The Hardy Boys is a popular series of detective/adventure books for boys chronicling the fictional adventures of teenage brothers Frank and Joe Hardy. The original Hardy Boys series was produced between 1927 and 1979 by a group of authors under the pen name Franklin W. Dixon.
The Hardy Boys is a creation of the Stratemeyer Syndicate, the creators of dozens of successful book series such as the Rover Boys, the Bobbsey Twins and Tom Swift, and later, Nancy Drew. Edward Stratemeyer conceived of the Hardy Boys in 1926 with the creation of plot outlines that would become the first volume of the series. Various ghostwriters were employed, under contract of secrecy, to pen the actual stories. The first author was Leslie McFarlane, whose writing defined the literary style of the series, as well as the personalities and nuances of its characters. McFarlane authored volumes 1—16 and 22—24, which are generally regarded as the best works of the series. His 1976 autobiography, Ghost of the Hardy Boys, provides substantial background information on the series, as well as the Stratemeyer Syndicate as a whole.

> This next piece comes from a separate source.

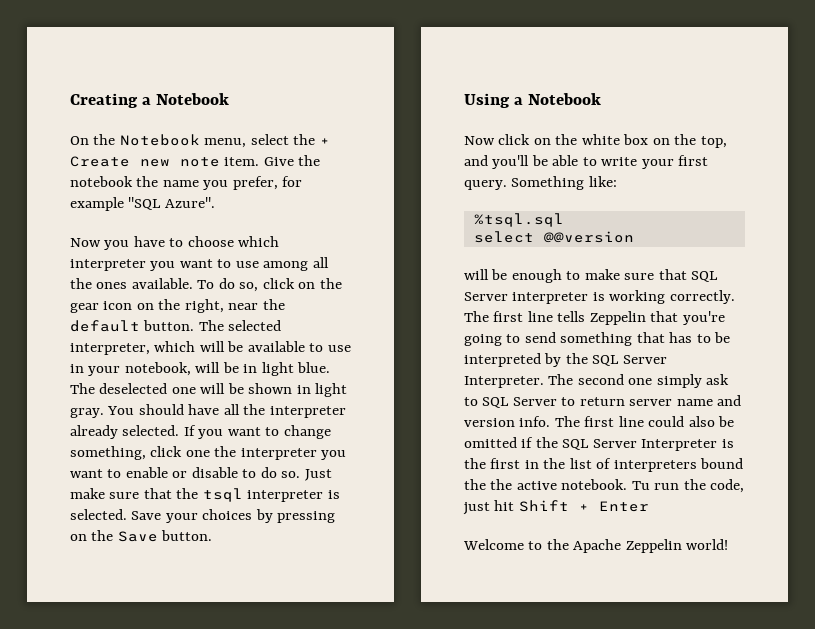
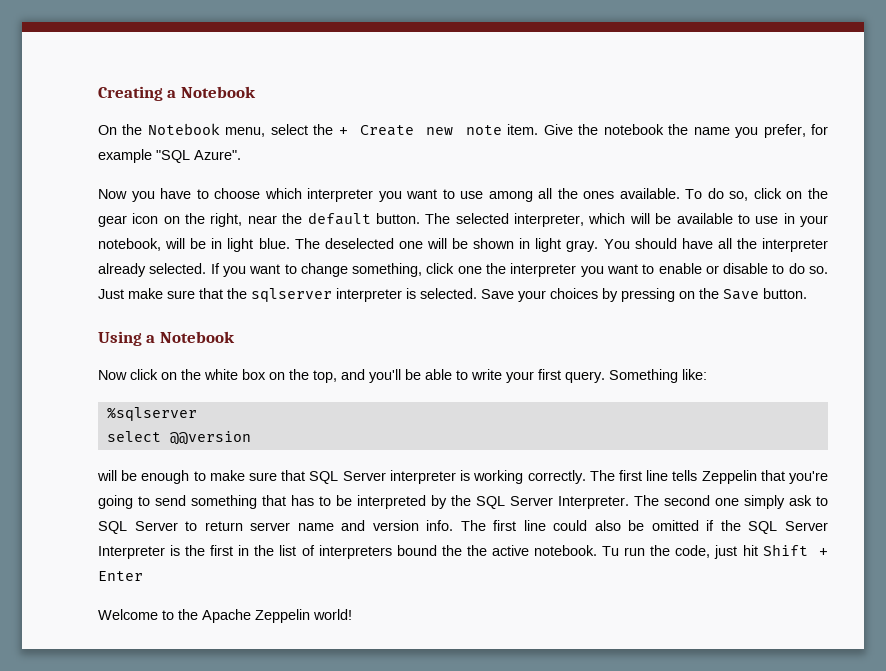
- Just make sure that the tsql interpreter is selected.
+ Just make sure that the sqlserver interpreter is selected.
- %tsql.sql
+ %sqlserver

From 1959 to the mid-70s, substantial revisions to the first 38 titles were made. This was done to modernize outdated vernacular, reduce story length, age the characters and remove the ethnic and racial stereotypes prevalent in many of the early books. The result of this process varied widely, with some books being changed only slightly while others had their entire plot and storyline thrown out. At any rate, the revised versions are those that are commonly found and are available here at Exodus.

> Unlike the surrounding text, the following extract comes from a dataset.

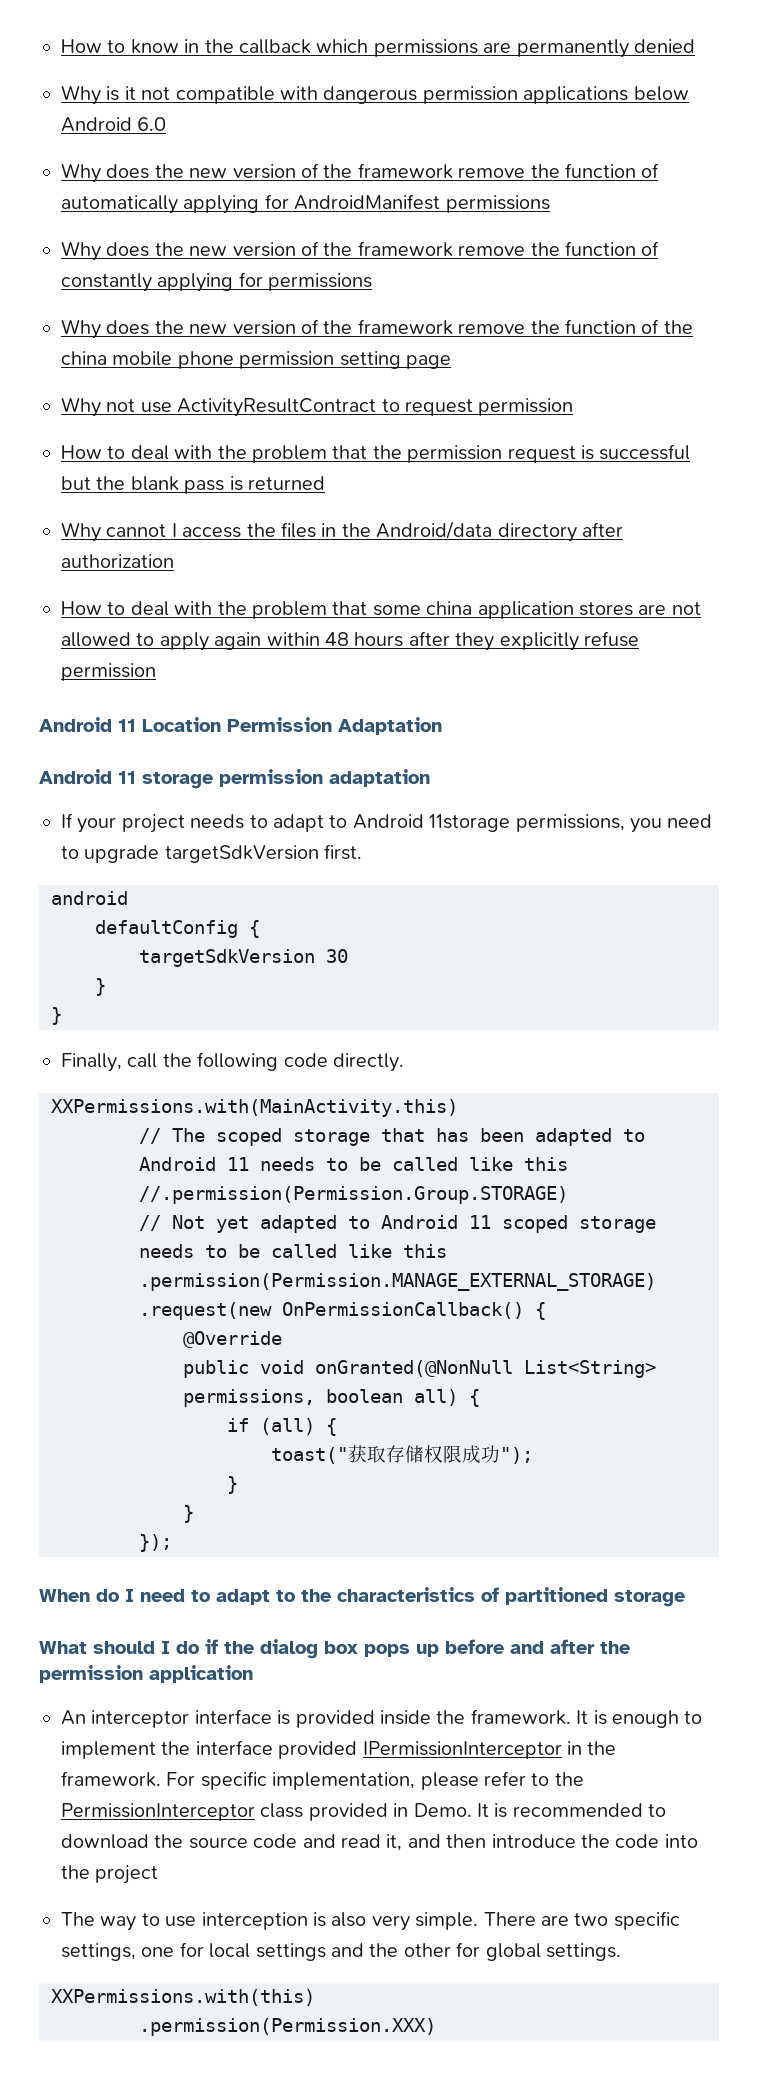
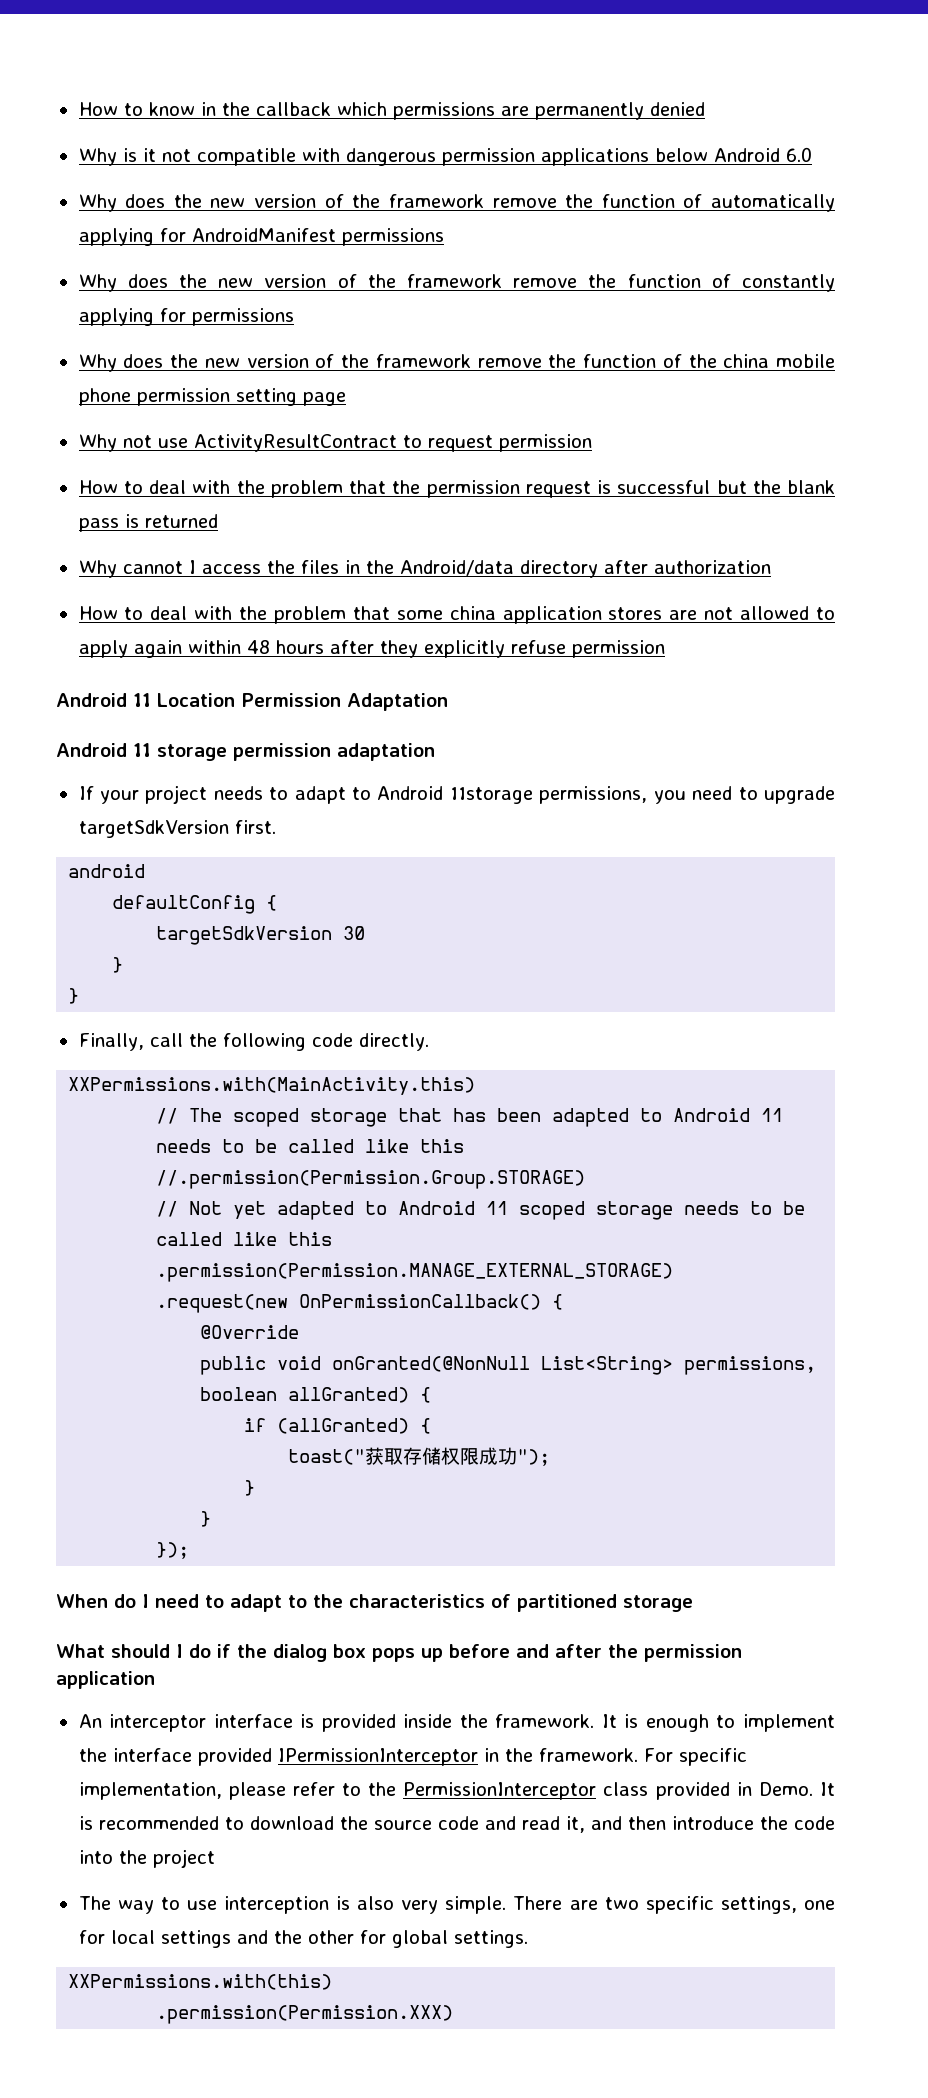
- public void onGranted(@NonNull List<String> permissions, boolean all) {
+ public void onGranted(@NonNull List<String> permissions, boolean allGranted) {
- if (all) {
+ if (allGranted) {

The first 58 stories and the 38 revisions, along with the Detective Handbook and its revision, are considered by many collectors to form the Hardy Boys "canon."
These are decidedly not classics. The storylines are formulaic, with the two boys and their chums having all sorts of adventures—usually catapulted into a mystery by some crime or catastrophe. They track down clues, threatening the villain(s) with exposure. Eventually, they are usually captured and threatened with death. But the villain usually boasts about how the felony was committed before they somehow manage to escape and bring the police to their aid. (This is an area we appreciate: while many books have kids solving mysteries while rebelling against authority, the Hardy boys have the full support and assistance of their father and the police force.) While the books do include crimes like murder and theft, and occasionally dabble with occultic symbols, we are not too concerned about the content being dangerous for kids (for instance, occultic images are usually meant to be a scare tactic and can be explained scientifically). What we are concerned with is the triviality of the books. They are fun to read, but they are fluff, and little—either in terms of knowledge or in worldview—can be gained from them. Although we don't think it's necessary to prevent kids from reading these, we would recommend that parents keep the time spent reading them to a minimum!